Chickweed can be drunk as tea or taken as an oxymel (see how to make an oxymel). Both are especially useful for dry, hacking coughs, helping to loosen up congestion and moisten the lung tissues.
It helps increase the absorption of nutrients in the digestive tract while also helping with eliminating toxins. There are several studies that report that chickweed offers an anti-obesity action because of its ability to inhibit the intestinal absorption of fats and carbohydrates. Some herbalists recommend chickweed to help with weight loss.

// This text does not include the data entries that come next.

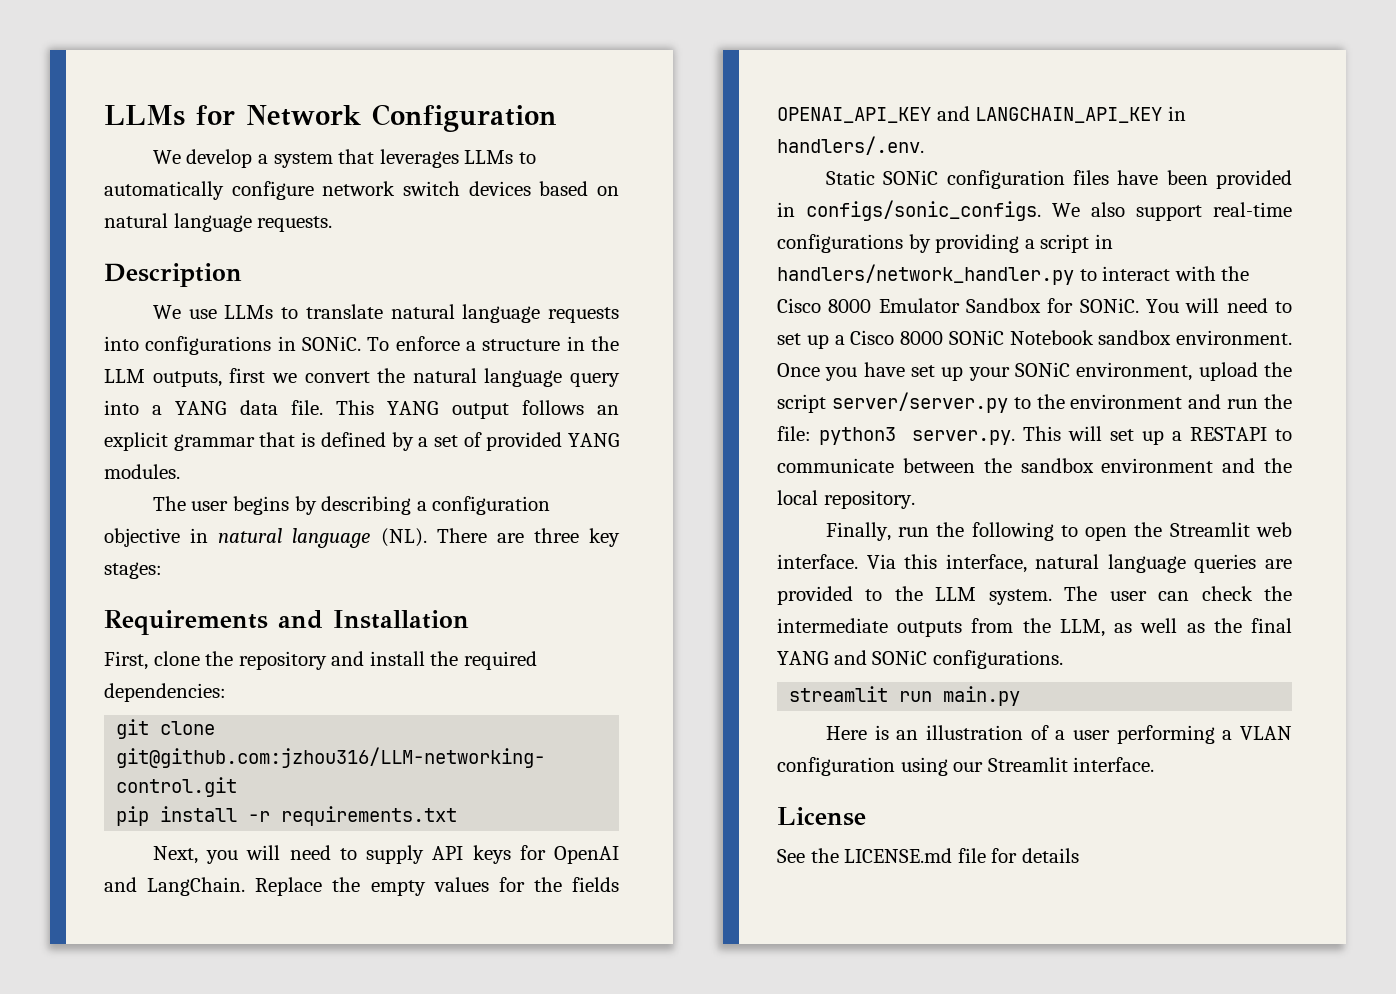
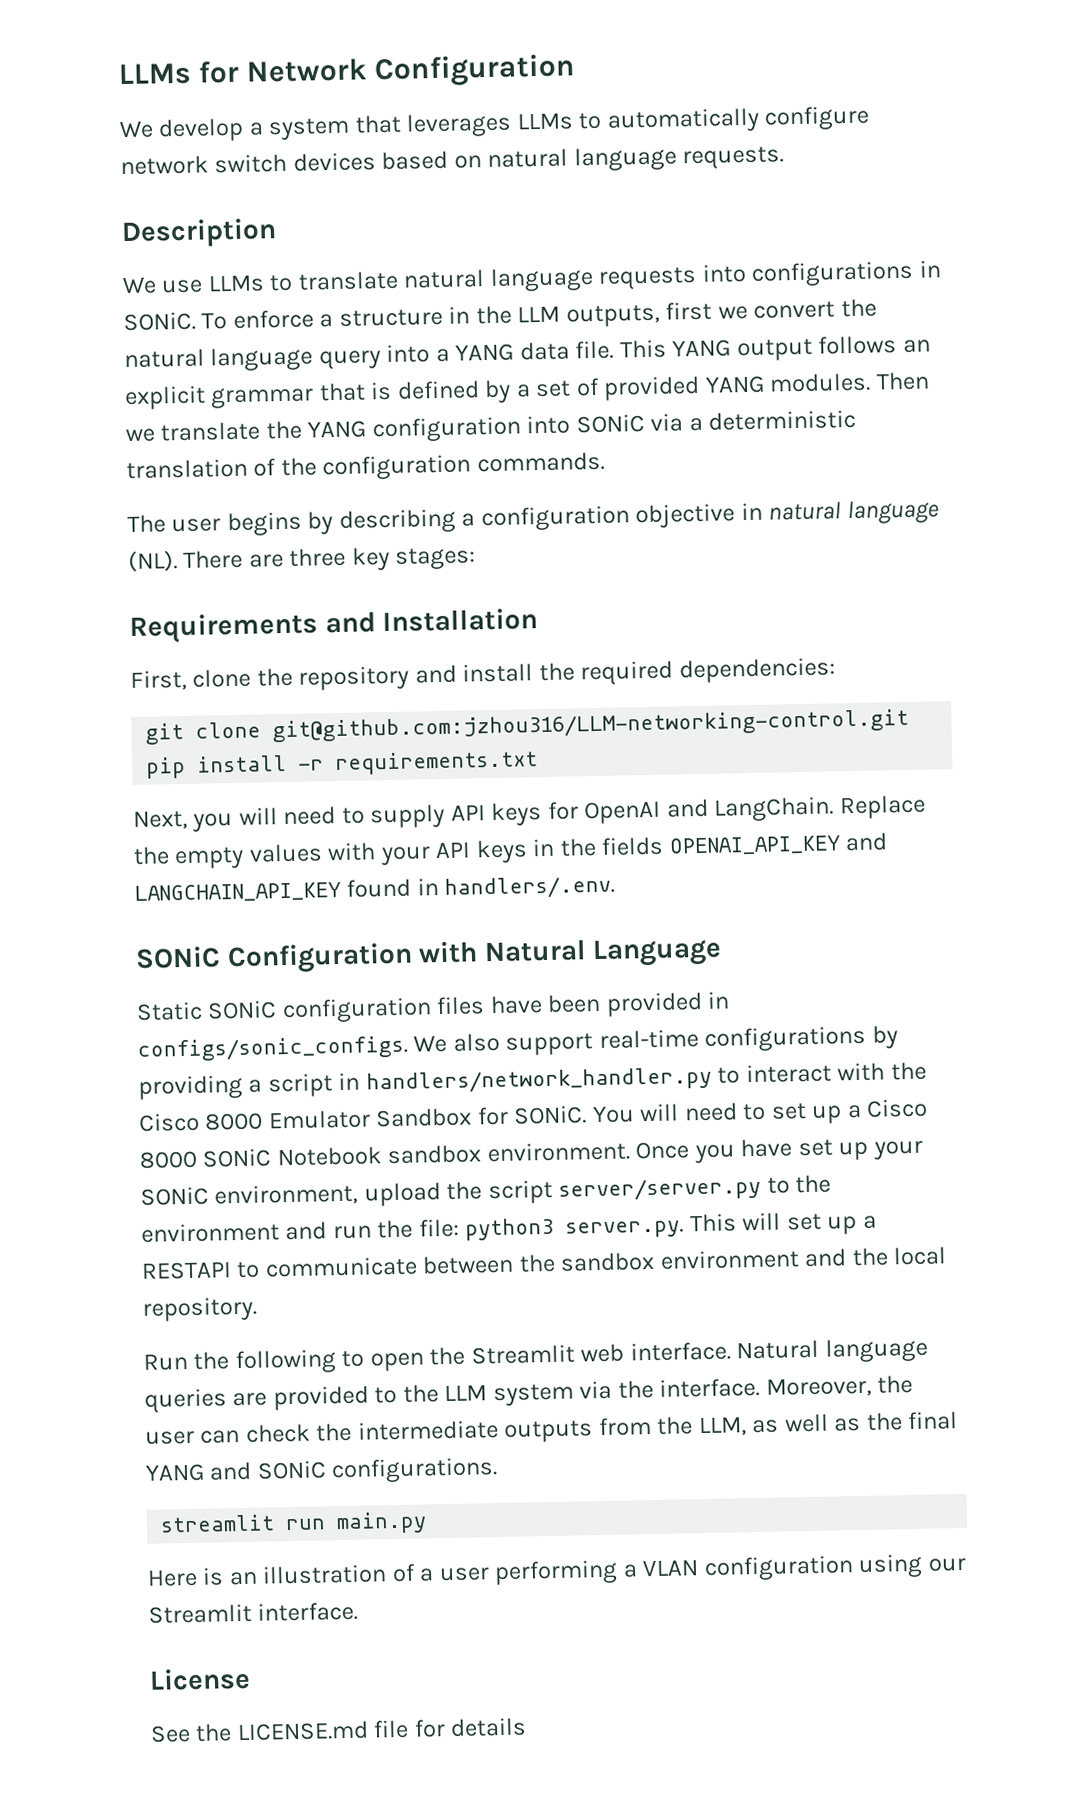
+ Then we translate the YANG configuration into SONiC via a deterministic translation of the configuration commands.
- Replace the empty values for the fields OPENAI_API_KEY and LANGCHAIN_API_KEY in handlers/.env.
+ Replace the empty values with your API keys in the fields OPENAI_API_KEY and LANGCHAIN_API_KEY found in handlers/.env.
+ SONiC Configuration with Natural Language
- Finally, run the following to open the Streamlit web interface.
+ Run the following to open the Streamlit web interface.
- Via this interface, natural language queries are provided to the LLM system. The user can check the intermediate outputs from the LLM, as well as the final YANG and SONiC configurations.
+ Natural language queries are provided to the LLM system via the interface. Moreover, the user can check the intermediate outputs from the LLM, as well as the final YANG and SONiC configurations.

People who regularly consume fresh chickweed have reported a reduction in the pain and inflammation associated with rheumatism and the application of chickweed salve may reduce arthritic pain. Chickweed is safe for regular use but overuse (internally) can have both laxative and diuretic effects and cause vomiting.
From a Permaculture Perspective
As a wild edible and medicinal plant, chickweed offers much to those practicing permaculture principles in their gardens. It’s an efficient self-sower that requires no maintenance, saving the grower time and energy. It has multiple functions: as a soil protector & fertilizer, provides nectar and food for wildlife, can be fed to chickens and rabbits, and can be harvested for months as a nutritious edible, and a potent medicinal. The best part is it’s free, a gift from nature.